• [TASK STATEMENT]:
Please copy, word for word, the line that contains "Chłodziarko-zamrażarka Samsung RL24FCSW: 2" and every line after it through the end of the records, and nothing more.

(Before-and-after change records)
______________________________
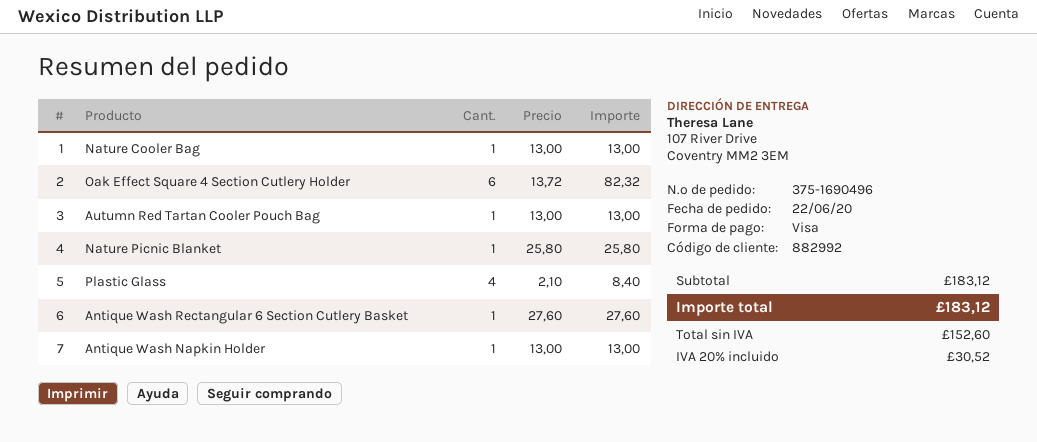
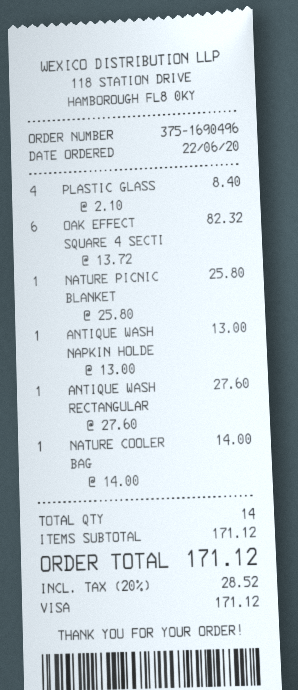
Nature Cooler Bag: 1 x 13.00 = 13.00 -> 1 x 14.00 = 14.00
Autumn Red Tartan Cooler Pouch Bag: 1 x 13.00 = 13.00 -> none
subtotal: 183.12 -> 171.12
tax: 20% = 30.52 -> 20% = 28.52
total: 183.12 -> 171.12

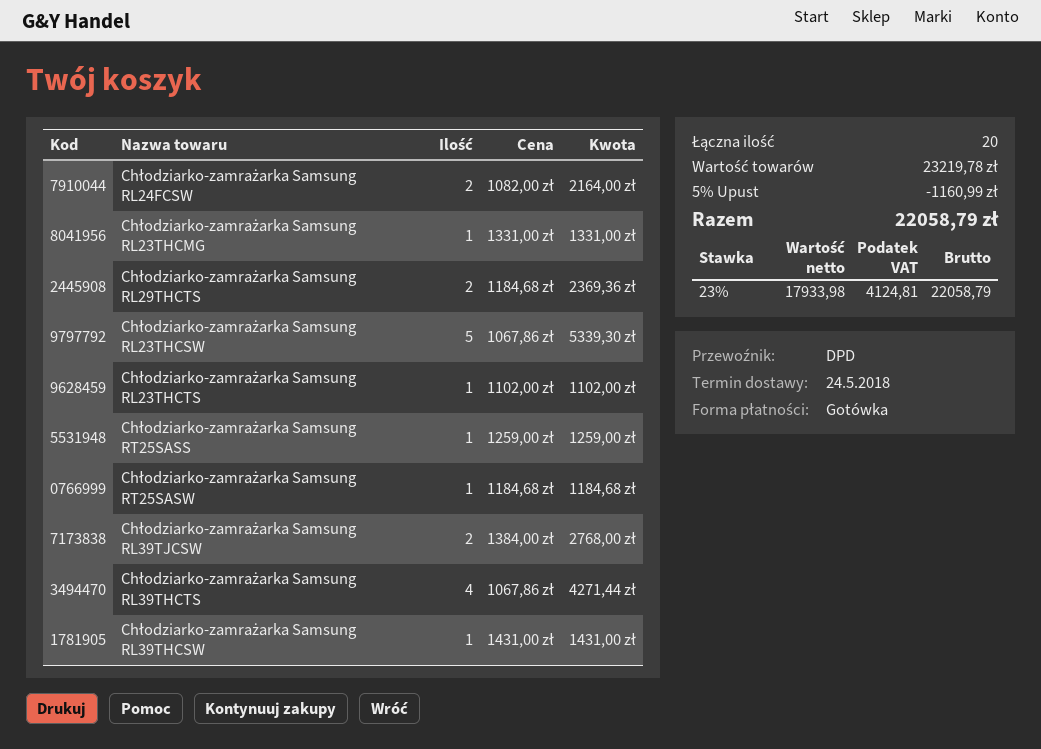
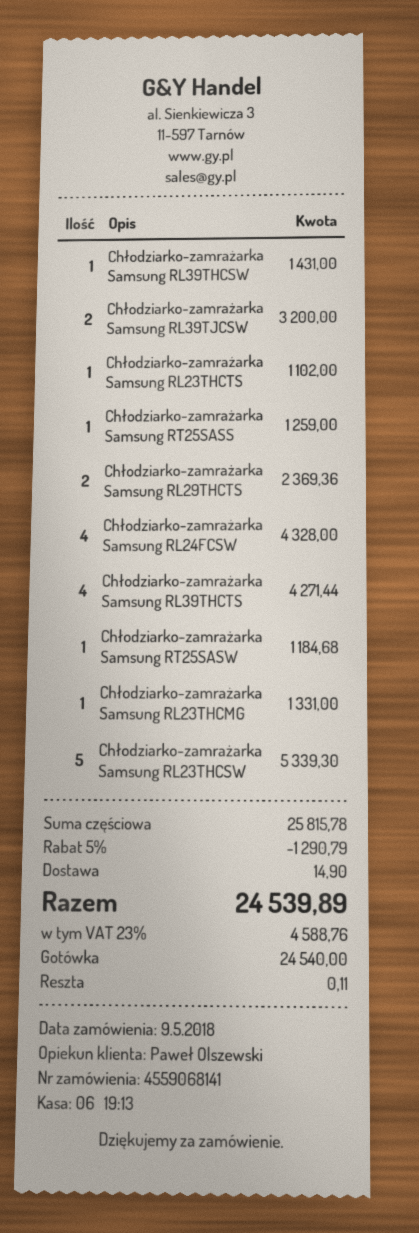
Chłodziarko-zamrażarka Samsung RL24FCSW: 2 for 2164.00 -> 4 for 4328.00
Chłodziarko-zamrażarka Samsung RL39TJCSW: 2 for 2768.00 -> 2 for 3200.00
subtotal: 23219.78 -> 25815.78
discount: 5% = 1160.99 -> 5% = 1290.79
shipping: none -> 14.90
tax: 23% = 4124.81 -> 23% = 4588.76
total: 22058.79 -> 24539.89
______________________________
• [RESULT]:
Chłodziarko-zamrażarka Samsung RL24FCSW: 2 for 2164.00 -> 4 for 4328.00
Chłodziarko-zamrażarka Samsung RL39TJCSW: 2 for 2768.00 -> 2 for 3200.00
subtotal: 23219.78 -> 25815.78
discount: 5% = 1160.99 -> 5% = 1290.79
shipping: none -> 14.90
tax: 23% = 4124.81 -> 23% = 4588.76
total: 22058.79 -> 24539.89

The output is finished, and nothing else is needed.